In each of these examples, you’re doing it wrong because you’re pulling engineers into a situation they are not well equipped to address, and where they don’t own the SLOs (or any objectives/goals) to these problems. You’re spreading problems that will occur in a way that blurs lines of ownership and accountability, the opposite of focus and excellence.

And stepping back to before episodic problems even occur, if you want reliability and quality of service for your application, the best people to drive that are the same people who built the application.They understand, better than anyone and certainly anyone who runs the underlying platform, the particular ways that the application can and tends to fail. They should be the only ones on primary on-call rotation, and they should be supported and enabled with the tools to support their application without ever having to think about what might be happening in the underlying infrastructure.

Furthermore, your platform team should be treating the platform in the same manner as an application. They are developing and operating the platform. They are the only ones paged when the platform fails any of its contracts (the SLAs they agree to and own), because they know, better than anyone, the particular ways that the parts of the platform can and tends to fail.

During my years on Google Drive, the engineer’s contract with the platform (named google3) was primarily the source repo (named piper). The google3 platform provided, out of the box, the full spectrum of tools that our team needed to own our Drive services - piper and the code review process, testing platforms, release management, release candidate and cherry picking mechanisms, logging, monitoring and alerting, and various levels of profiling of our applications at runtime to understand how our application was faring. Our team spent zero time building out these capabilities. Our runtime platform was borg (analogous to kubernetes), but very few understood how borg worked and generally we never needed to. The platform notified the developers only of things that concerned them and of things that they can/needed to fix. During all my years I can’t recall a single time that I ever directly spoke to anyone on the teams who built all of this wonderful tooling.

There’s much more we can discuss. We can look at change cadences across the different areas (e.g. applications versus platform, code versus configuration) to ensure they are not disrupting one another. There is an ongoing evaluation of how far up the application stack should the “platform” go (i.e. being prescriptive about application frameworks, storage mechanisms, etc.) to strike the right balance of flexibility and supportability. How big should your platform team be, as a headcount ratio of the application developers supported?
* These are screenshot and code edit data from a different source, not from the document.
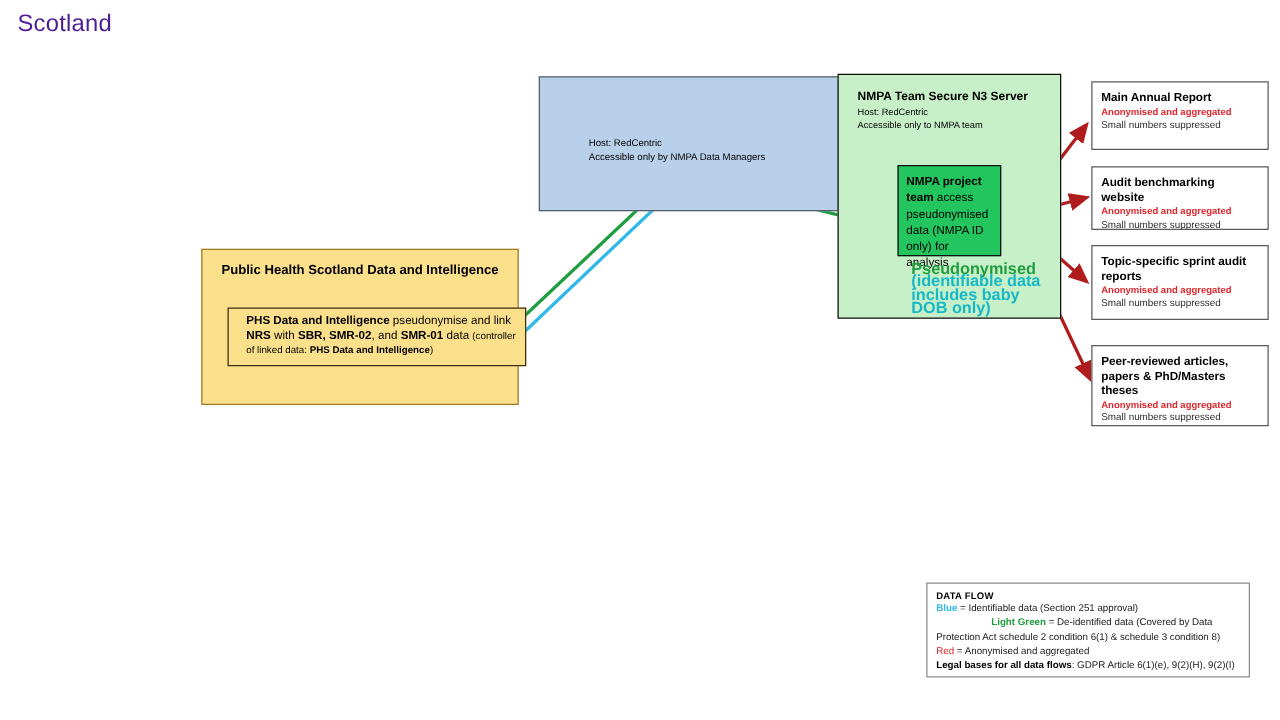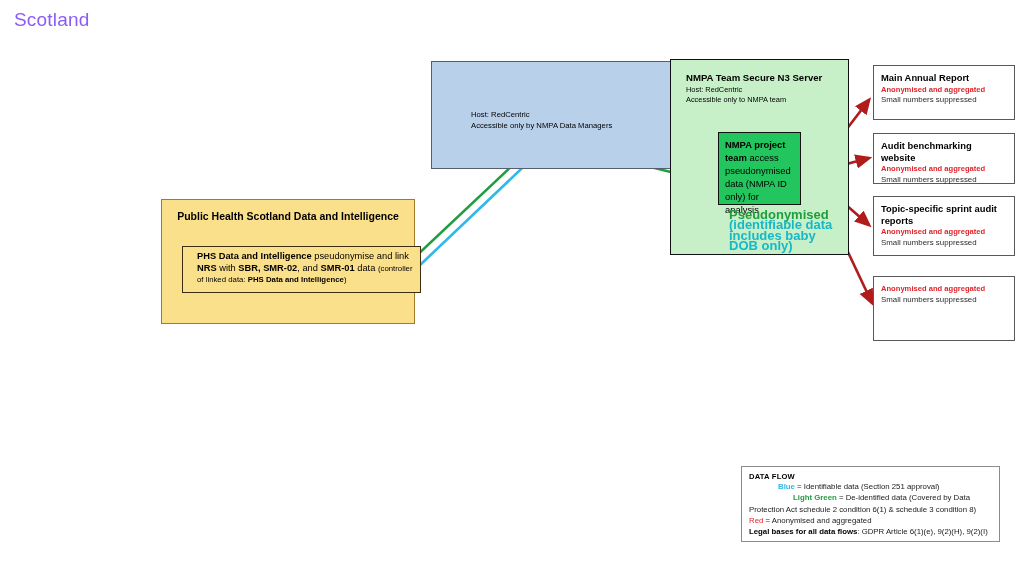"Scotland" .page-title { color: #8b5cf6 -> #4c1d95 }
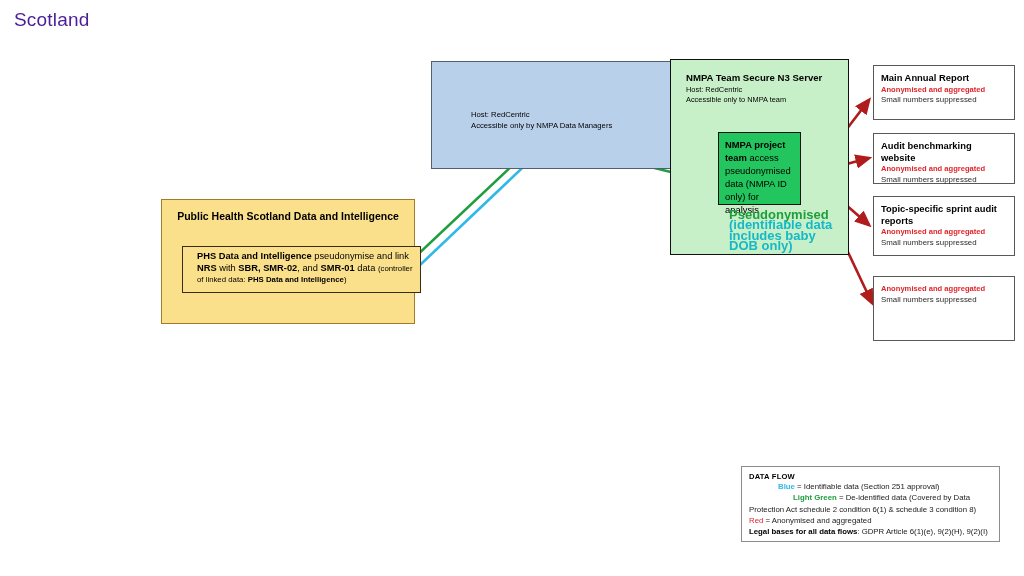"Peer-reviewed articles, papers &" div.out-title { html: none -> <div>Peer-reviewed articles, papers &amp; PhD/Masters theses</div> }
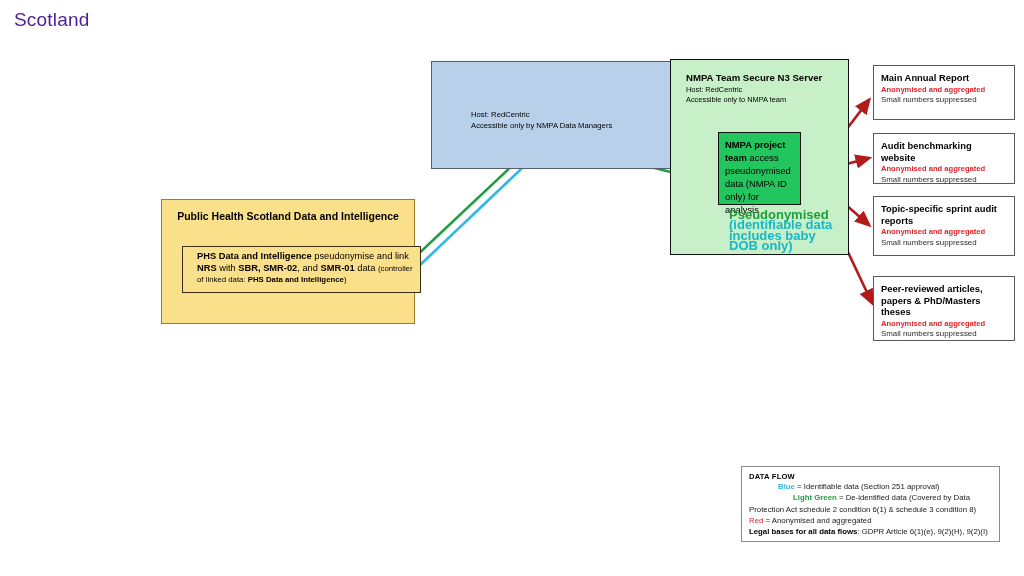"Blue" .lg-blue { margin-left: 29px -> none }
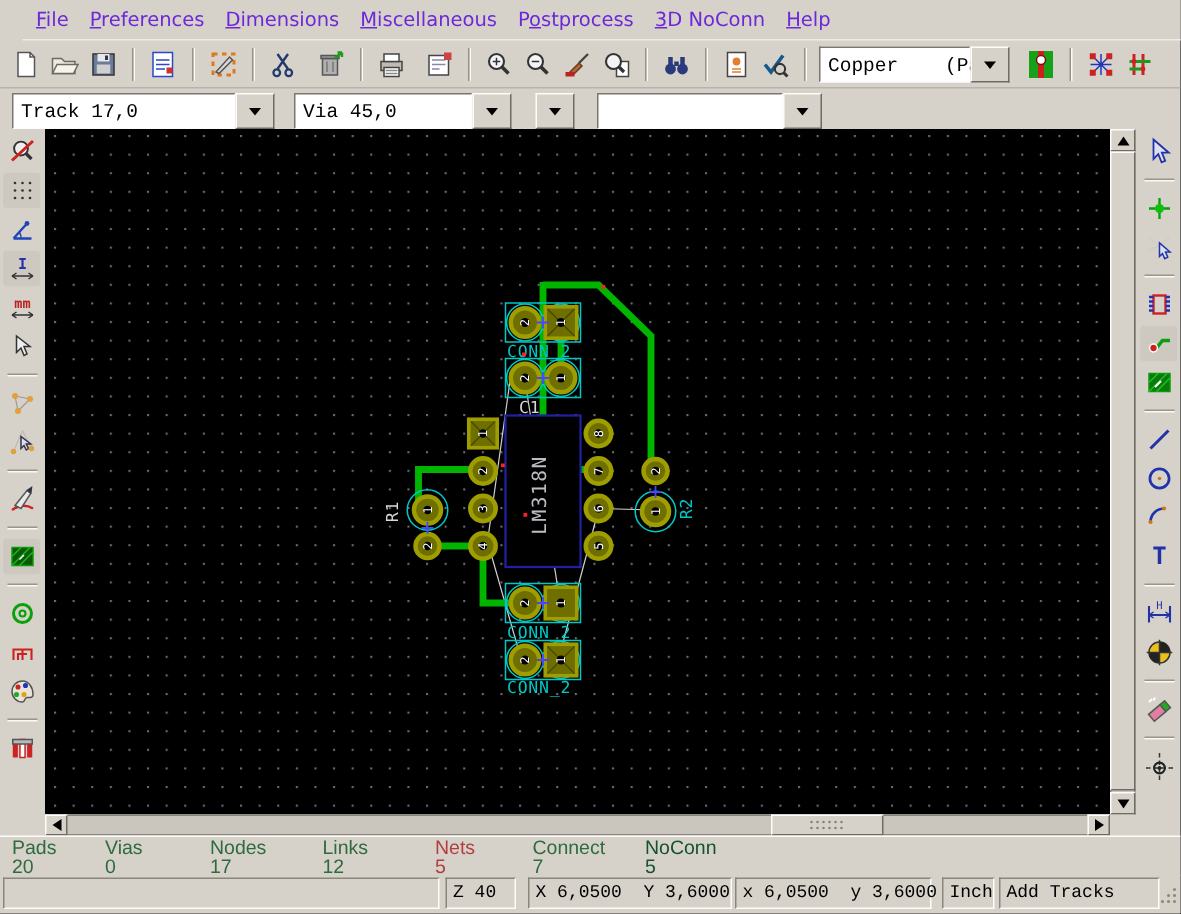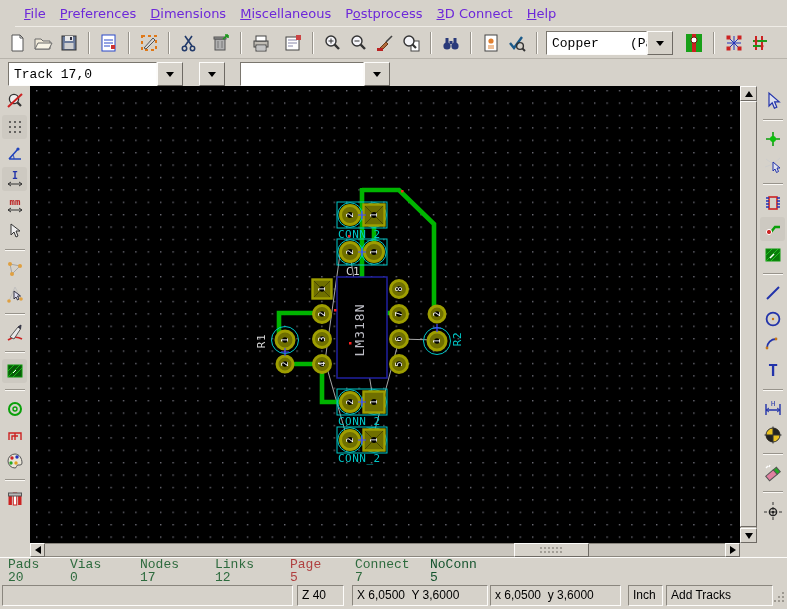"D Connect" span { text: Connect -> NoConn }
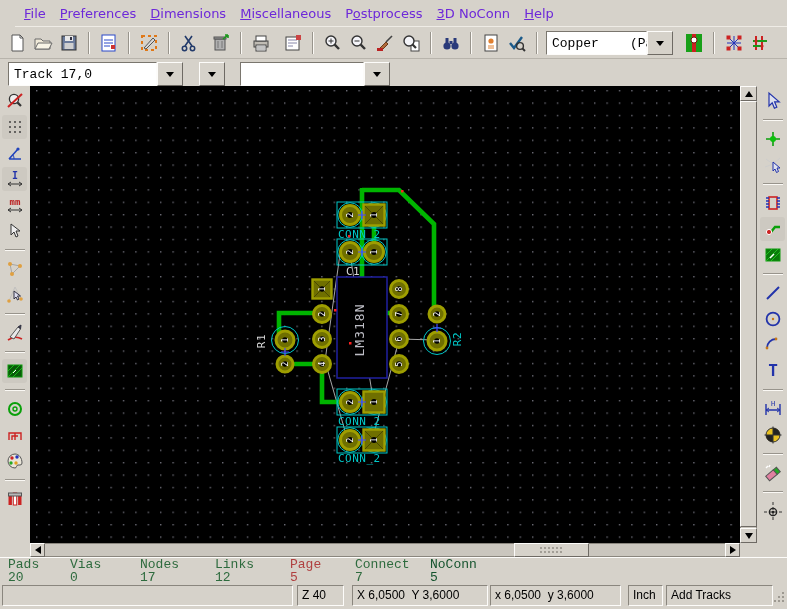"Via 45,0" div.combo { html: none -> <div> <div>Via 45,0</div> <div> <div></div> </div> </div> }
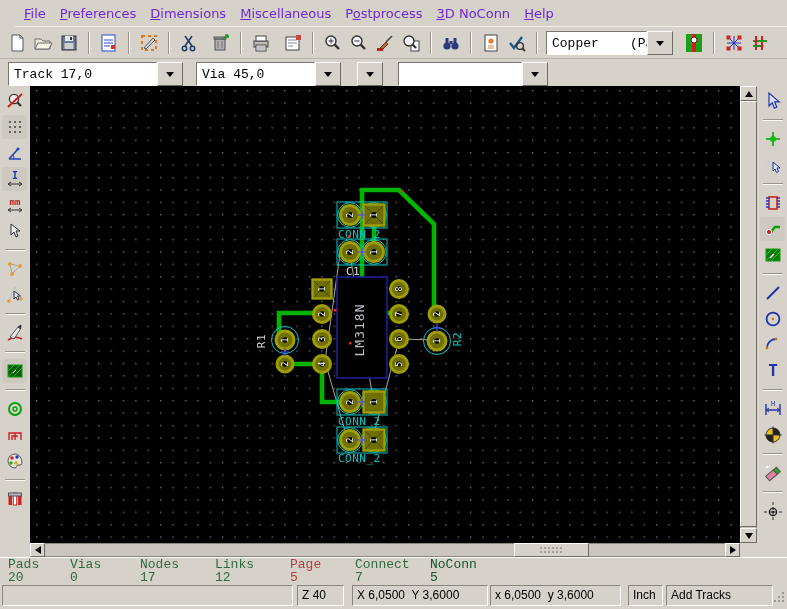"Pads" #statusbar { font-family: Liberation Mono, monospace -> Liberation Sans, sans-serif }
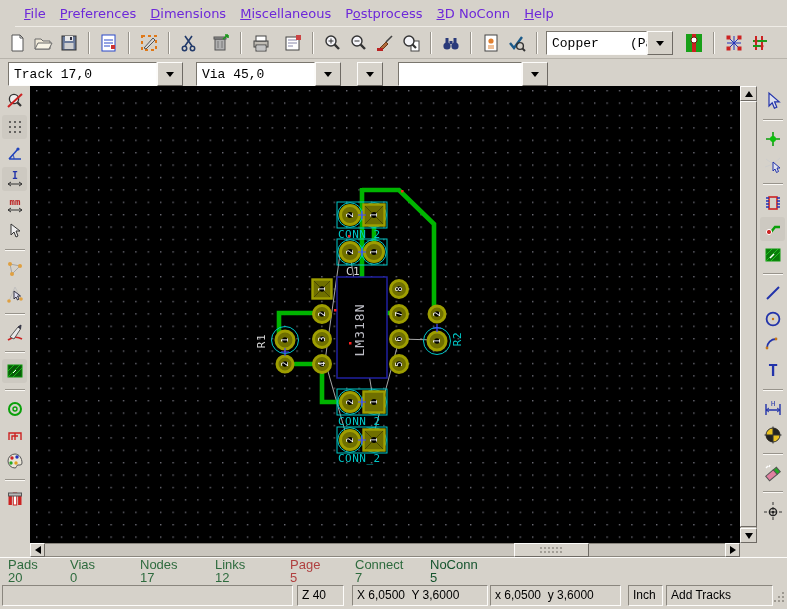"Page" div { text: Page -> Nets }
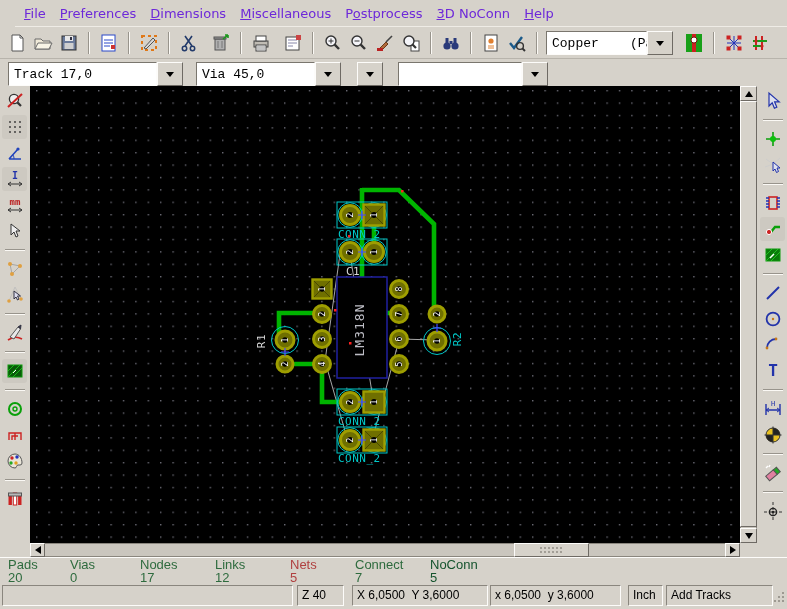"Z 40" #bottombar { font-family: Liberation Sans, sans-serif -> Liberation Mono, monospace }
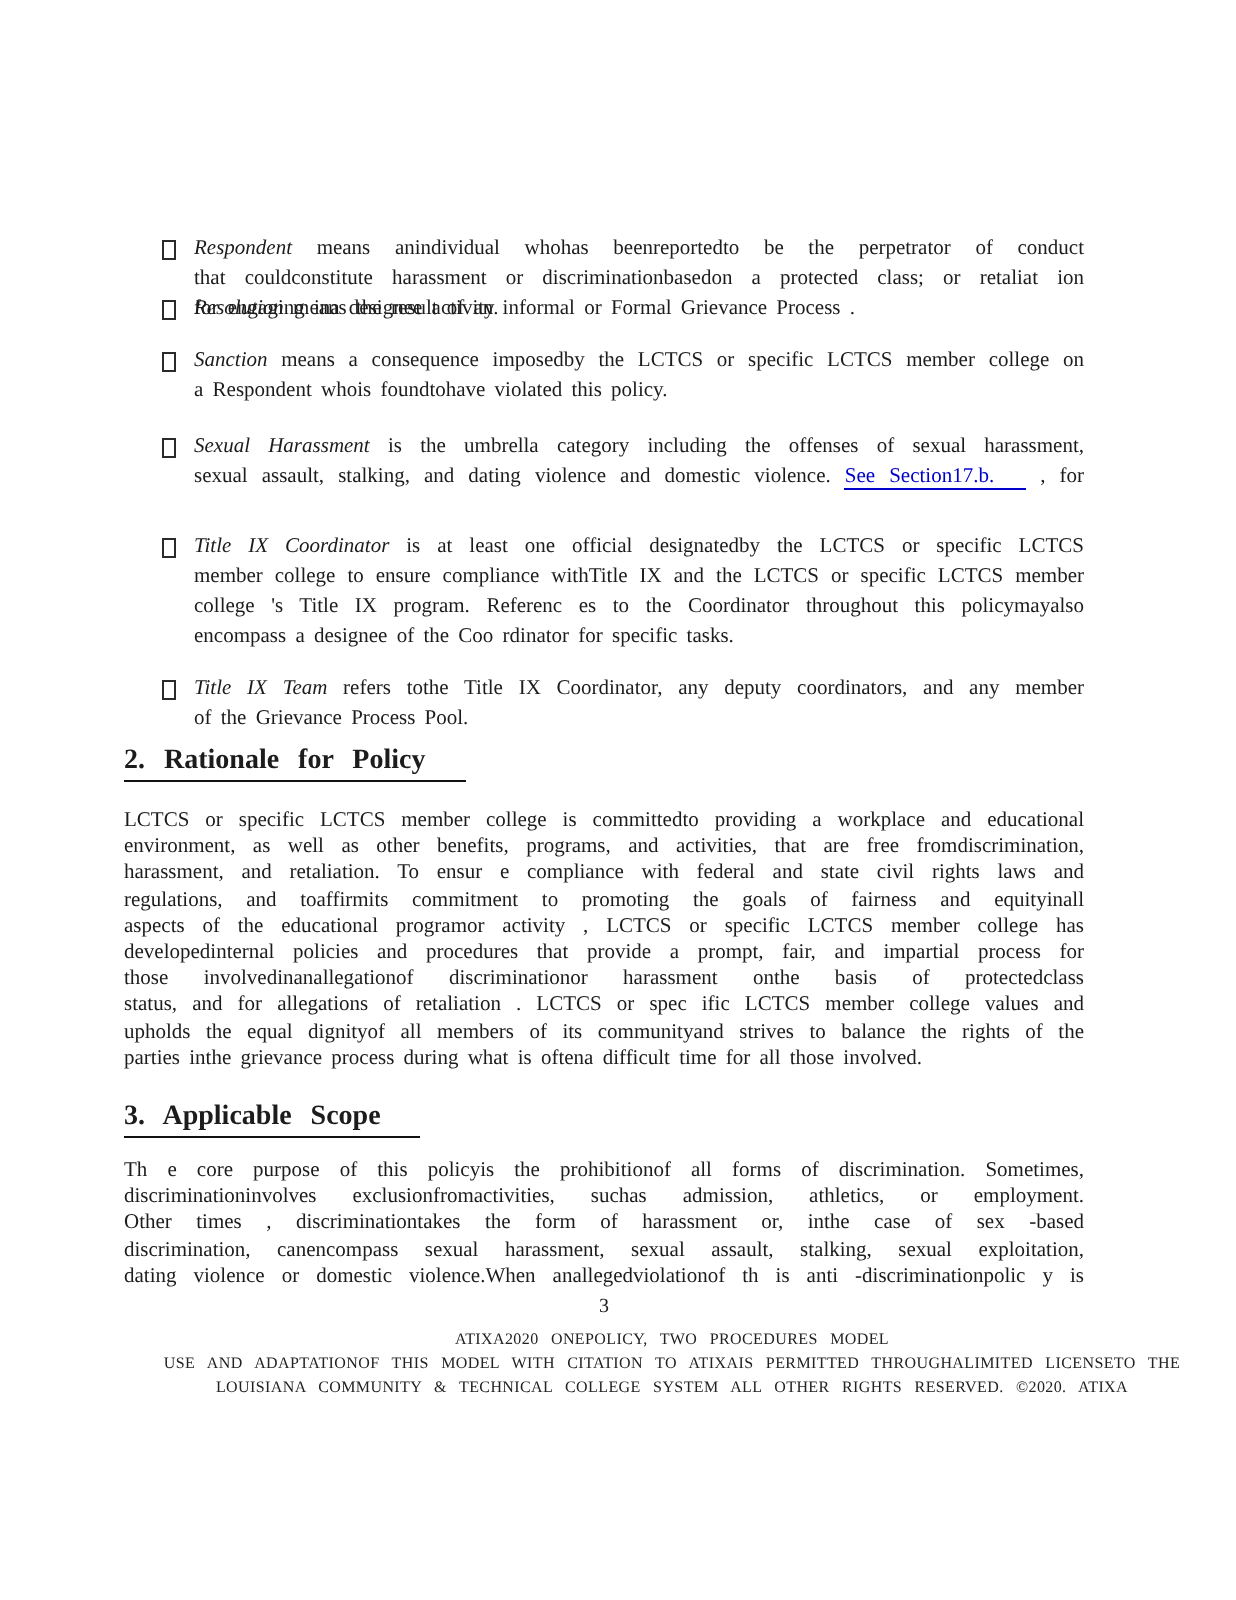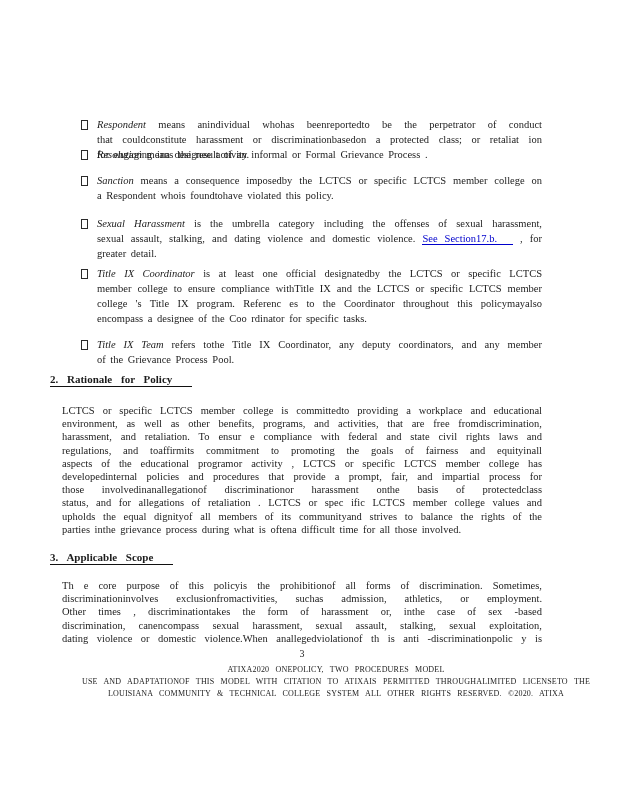"greater detail." div.tline { html: <div><span>greater detail.</span></div> -> none }
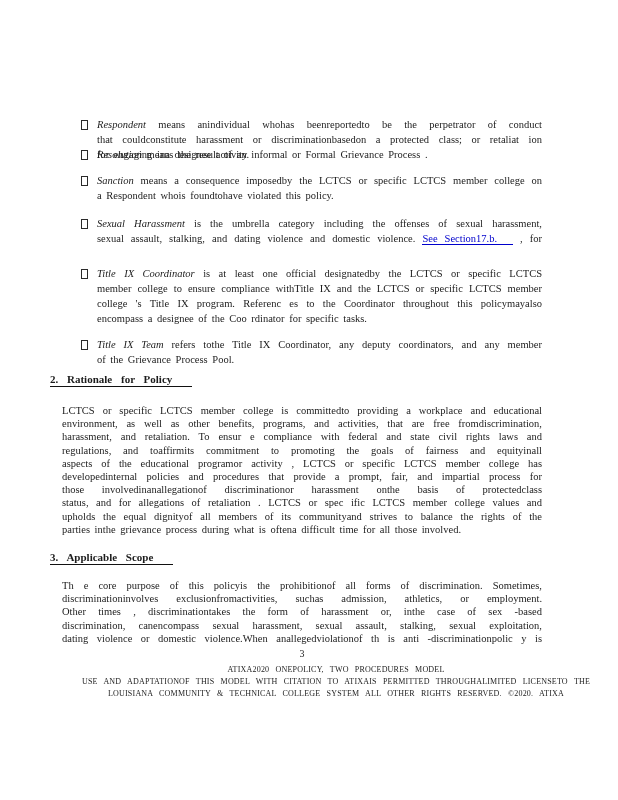"2. Rationale for Policy" .heading { font-size: 11px -> 14px; left: 50px -> 62px }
With the increased adoption of shared services, how do we deal with the real problem of scale (both technically and organizationally)?

And never mind what we call the team, function, job (though ultimately I believe naming is critical to get alignment), and let’s look at how we’re able to behave. Do lines of responsibility and accountability align with the required knowledge areas that are tenable for those teams to take on? Do those lines work with and take advantage of opportune areas of technical abstraction that isolate cadences, motivations, and expertise? Are we codifying and automating the predictable parts of how teams on either side of those lines should work together? To the extent that these are true, we will have successfully adopted and absorbed the incredible technological gains in the cloud, to return much of our continued focus toward where we started with devops: for the humans on those teams to effectively devote energy to communication, collaboration, and empathy.